Records below:

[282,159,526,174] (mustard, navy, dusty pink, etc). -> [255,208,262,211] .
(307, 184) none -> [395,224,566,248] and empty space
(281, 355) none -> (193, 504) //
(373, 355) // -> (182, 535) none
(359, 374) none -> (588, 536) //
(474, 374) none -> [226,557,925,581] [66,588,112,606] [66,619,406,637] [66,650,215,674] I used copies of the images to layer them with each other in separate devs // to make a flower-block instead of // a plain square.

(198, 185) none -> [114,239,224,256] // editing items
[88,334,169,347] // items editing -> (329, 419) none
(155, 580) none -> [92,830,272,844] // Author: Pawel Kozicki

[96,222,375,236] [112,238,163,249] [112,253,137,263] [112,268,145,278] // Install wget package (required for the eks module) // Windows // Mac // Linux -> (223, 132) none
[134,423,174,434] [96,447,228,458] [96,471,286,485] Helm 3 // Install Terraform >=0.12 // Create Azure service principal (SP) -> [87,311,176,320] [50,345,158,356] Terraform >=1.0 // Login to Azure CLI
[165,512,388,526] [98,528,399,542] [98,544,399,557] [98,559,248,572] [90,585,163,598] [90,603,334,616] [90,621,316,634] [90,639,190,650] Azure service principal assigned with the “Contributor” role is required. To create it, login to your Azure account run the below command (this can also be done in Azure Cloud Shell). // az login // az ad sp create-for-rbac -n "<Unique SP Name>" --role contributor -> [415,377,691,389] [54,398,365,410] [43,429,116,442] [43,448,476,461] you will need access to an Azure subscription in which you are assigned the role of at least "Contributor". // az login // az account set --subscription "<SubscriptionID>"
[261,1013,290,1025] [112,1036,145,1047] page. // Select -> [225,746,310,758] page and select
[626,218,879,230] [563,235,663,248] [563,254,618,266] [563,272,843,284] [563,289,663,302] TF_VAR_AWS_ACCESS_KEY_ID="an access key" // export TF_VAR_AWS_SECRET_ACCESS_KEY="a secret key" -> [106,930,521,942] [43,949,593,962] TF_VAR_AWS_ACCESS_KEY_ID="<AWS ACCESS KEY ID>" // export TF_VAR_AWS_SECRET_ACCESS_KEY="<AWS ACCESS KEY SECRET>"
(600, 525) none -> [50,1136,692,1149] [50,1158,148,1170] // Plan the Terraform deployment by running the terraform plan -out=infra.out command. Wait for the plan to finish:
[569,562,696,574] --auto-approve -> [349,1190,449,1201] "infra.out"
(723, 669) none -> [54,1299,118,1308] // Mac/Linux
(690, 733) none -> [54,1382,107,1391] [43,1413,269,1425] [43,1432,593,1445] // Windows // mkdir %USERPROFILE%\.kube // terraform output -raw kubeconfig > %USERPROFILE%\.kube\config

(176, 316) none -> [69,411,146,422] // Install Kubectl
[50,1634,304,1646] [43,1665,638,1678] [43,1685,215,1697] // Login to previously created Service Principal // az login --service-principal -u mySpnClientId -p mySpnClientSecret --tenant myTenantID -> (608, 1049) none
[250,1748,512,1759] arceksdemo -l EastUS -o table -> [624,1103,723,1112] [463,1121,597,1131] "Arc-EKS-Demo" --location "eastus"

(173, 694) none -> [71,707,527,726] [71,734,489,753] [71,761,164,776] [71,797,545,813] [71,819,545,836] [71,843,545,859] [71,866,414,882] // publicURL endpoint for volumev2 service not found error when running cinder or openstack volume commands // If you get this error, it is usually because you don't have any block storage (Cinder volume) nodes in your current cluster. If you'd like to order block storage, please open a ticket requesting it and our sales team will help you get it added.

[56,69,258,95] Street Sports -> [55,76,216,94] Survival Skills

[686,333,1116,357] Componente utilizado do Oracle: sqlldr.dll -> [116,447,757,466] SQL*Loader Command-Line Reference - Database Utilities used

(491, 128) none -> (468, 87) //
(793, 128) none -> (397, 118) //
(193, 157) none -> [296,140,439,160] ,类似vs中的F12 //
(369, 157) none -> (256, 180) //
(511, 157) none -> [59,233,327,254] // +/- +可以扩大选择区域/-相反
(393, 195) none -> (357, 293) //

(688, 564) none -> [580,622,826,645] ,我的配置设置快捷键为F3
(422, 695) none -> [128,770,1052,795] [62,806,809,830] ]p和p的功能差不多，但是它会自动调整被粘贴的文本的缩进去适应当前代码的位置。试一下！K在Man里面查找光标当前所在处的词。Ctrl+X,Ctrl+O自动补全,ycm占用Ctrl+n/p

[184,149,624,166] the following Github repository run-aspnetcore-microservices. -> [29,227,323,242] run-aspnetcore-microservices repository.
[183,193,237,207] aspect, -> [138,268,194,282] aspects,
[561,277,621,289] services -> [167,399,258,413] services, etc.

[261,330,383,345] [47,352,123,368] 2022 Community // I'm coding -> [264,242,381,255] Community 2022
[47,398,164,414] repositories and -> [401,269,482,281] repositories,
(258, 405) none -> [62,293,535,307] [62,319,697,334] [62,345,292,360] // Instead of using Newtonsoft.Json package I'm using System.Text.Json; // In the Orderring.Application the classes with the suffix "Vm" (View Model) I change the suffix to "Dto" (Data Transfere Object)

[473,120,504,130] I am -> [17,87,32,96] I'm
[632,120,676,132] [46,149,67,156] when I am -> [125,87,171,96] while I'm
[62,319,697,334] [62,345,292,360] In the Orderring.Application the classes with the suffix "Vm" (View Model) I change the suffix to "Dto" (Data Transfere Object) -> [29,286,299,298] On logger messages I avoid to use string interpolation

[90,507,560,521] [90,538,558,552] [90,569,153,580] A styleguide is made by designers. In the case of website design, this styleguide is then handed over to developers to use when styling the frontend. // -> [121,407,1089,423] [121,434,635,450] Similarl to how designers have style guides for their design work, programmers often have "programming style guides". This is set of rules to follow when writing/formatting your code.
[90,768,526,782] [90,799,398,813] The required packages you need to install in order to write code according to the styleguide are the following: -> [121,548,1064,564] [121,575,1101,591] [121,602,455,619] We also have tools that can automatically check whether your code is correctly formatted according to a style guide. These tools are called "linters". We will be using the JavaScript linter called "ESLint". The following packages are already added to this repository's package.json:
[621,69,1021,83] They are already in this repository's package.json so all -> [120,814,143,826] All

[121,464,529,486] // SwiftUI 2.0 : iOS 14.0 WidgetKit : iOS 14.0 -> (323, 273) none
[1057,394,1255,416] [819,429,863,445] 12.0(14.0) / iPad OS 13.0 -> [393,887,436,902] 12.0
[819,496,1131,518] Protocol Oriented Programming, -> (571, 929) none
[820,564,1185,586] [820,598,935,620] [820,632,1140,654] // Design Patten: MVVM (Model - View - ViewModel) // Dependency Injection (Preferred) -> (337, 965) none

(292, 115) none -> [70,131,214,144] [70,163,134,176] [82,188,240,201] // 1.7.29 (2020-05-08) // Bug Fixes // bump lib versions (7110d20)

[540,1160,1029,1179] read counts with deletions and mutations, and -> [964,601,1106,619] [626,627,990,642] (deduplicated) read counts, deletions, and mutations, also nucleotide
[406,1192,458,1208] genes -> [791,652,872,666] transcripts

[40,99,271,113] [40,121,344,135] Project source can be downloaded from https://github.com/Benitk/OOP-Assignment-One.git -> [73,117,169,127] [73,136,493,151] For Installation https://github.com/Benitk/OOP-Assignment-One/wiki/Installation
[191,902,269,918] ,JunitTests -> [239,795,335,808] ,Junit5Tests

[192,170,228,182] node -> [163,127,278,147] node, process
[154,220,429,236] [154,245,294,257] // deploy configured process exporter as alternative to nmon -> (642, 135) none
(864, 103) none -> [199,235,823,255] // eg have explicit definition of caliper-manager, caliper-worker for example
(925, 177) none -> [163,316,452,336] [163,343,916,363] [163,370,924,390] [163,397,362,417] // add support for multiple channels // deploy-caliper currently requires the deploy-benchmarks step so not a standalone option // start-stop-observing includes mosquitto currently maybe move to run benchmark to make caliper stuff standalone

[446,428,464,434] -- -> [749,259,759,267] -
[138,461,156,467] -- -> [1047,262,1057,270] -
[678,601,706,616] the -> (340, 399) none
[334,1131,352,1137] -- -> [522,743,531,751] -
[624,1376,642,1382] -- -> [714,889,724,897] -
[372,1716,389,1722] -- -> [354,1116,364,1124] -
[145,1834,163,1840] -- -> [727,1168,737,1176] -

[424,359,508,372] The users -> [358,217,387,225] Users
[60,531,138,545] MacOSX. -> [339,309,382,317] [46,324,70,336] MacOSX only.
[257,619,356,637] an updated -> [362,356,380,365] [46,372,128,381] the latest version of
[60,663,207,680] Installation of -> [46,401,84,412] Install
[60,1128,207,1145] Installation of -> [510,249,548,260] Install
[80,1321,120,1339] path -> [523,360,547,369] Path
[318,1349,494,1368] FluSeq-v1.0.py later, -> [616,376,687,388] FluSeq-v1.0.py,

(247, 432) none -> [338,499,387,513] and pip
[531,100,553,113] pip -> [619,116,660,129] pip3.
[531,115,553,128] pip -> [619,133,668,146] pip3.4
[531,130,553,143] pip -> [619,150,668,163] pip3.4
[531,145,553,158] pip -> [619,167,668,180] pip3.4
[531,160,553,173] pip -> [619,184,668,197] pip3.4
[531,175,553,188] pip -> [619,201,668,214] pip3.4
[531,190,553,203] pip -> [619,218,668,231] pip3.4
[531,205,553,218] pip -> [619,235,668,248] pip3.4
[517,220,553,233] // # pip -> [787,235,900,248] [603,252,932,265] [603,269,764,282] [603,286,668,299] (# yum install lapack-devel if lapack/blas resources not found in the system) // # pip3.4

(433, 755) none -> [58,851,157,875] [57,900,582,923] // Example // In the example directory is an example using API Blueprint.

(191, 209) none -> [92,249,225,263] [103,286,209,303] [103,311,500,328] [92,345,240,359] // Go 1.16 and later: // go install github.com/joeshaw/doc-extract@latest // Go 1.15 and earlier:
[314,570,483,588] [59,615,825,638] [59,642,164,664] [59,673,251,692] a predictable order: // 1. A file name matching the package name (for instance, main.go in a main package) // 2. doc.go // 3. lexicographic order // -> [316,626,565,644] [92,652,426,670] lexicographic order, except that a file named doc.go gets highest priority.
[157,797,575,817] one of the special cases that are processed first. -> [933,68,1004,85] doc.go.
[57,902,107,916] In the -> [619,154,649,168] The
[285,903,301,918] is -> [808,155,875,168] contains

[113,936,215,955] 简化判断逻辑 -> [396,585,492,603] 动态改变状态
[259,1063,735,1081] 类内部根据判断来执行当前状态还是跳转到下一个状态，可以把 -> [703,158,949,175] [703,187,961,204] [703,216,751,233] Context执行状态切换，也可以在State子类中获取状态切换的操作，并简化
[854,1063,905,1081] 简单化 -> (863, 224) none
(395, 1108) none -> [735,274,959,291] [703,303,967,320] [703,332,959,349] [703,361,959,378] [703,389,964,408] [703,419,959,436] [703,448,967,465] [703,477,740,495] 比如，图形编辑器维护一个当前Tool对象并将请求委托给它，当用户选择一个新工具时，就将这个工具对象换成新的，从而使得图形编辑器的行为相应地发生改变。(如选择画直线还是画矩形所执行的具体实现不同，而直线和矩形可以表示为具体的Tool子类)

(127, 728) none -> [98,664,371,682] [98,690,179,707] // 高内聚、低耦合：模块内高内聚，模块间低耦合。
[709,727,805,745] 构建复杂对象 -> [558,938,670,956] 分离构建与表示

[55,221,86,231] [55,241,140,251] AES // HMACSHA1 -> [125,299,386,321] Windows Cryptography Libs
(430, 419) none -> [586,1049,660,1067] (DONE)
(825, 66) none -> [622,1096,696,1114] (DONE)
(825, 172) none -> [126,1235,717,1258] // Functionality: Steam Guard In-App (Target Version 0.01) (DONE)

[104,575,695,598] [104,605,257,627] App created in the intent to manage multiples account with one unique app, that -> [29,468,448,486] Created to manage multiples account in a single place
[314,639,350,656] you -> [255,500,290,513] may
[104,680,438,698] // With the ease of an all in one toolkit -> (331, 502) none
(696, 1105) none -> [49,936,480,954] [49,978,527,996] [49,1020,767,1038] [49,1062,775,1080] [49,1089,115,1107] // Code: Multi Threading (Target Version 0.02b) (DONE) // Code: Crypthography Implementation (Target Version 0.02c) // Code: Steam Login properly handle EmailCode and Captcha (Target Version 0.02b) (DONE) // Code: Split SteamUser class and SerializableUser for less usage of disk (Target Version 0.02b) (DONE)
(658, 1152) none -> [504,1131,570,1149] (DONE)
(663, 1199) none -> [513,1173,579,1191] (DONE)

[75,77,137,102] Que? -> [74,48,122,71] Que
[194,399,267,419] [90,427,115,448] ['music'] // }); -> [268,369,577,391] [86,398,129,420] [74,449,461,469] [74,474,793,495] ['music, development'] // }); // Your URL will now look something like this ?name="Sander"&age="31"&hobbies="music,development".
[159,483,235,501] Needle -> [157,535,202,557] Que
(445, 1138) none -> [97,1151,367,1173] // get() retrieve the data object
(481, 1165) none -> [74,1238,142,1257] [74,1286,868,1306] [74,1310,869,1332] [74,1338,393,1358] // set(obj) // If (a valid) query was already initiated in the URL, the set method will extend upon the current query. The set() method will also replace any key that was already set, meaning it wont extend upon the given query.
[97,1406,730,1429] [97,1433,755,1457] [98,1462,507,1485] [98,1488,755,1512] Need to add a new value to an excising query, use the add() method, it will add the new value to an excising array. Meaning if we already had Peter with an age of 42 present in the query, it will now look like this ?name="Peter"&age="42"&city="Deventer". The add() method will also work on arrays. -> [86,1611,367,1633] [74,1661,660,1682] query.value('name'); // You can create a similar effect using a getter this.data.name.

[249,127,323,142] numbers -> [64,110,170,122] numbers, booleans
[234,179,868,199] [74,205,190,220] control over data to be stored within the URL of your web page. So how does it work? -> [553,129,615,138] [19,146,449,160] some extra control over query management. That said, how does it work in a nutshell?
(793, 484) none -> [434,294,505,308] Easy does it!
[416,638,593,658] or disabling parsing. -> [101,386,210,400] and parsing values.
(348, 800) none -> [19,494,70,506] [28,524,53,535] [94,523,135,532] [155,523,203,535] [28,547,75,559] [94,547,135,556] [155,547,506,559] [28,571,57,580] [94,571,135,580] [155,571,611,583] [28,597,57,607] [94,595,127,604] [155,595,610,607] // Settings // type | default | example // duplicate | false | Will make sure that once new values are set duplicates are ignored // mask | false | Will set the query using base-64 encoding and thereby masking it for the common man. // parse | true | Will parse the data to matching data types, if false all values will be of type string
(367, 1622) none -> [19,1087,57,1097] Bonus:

End of Records.

**Assignment**: Through the line that holds "[261,1013,290,1025] [112,1036,145,1047] page.", repeat the material above exactly, starting at its first line.

**Finished task**:
[282,159,526,174] (mustard, navy, dusty pink, etc). -> [255,208,262,211] .
(307, 184) none -> [395,224,566,248] and empty space
(281, 355) none -> (193, 504) //
(373, 355) // -> (182, 535) none
(359, 374) none -> (588, 536) //
(474, 374) none -> [226,557,925,581] [66,588,112,606] [66,619,406,637] [66,650,215,674] I used copies of the images to layer them with each other in separate devs // to make a flower-block instead of // a plain square.

(198, 185) none -> [114,239,224,256] // editing items
[88,334,169,347] // items editing -> (329, 419) none
(155, 580) none -> [92,830,272,844] // Author: Pawel Kozicki

[96,222,375,236] [112,238,163,249] [112,253,137,263] [112,268,145,278] // Install wget package (required for the eks module) // Windows // Mac // Linux -> (223, 132) none
[134,423,174,434] [96,447,228,458] [96,471,286,485] Helm 3 // Install Terraform >=0.12 // Create Azure service principal (SP) -> [87,311,176,320] [50,345,158,356] Terraform >=1.0 // Login to Azure CLI
[165,512,388,526] [98,528,399,542] [98,544,399,557] [98,559,248,572] [90,585,163,598] [90,603,334,616] [90,621,316,634] [90,639,190,650] Azure service principal assigned with the “Contributor” role is required. To create it, login to your Azure account run the below command (this can also be done in Azure Cloud Shell). // az login // az ad sp create-for-rbac -n "<Unique SP Name>" --role contributor -> [415,377,691,389] [54,398,365,410] [43,429,116,442] [43,448,476,461] you will need access to an Azure subscription in which you are assigned the role of at least "Contributor". // az login // az account set --subscription "<SubscriptionID>"
[261,1013,290,1025] [112,1036,145,1047] page. // Select -> [225,746,310,758] page and select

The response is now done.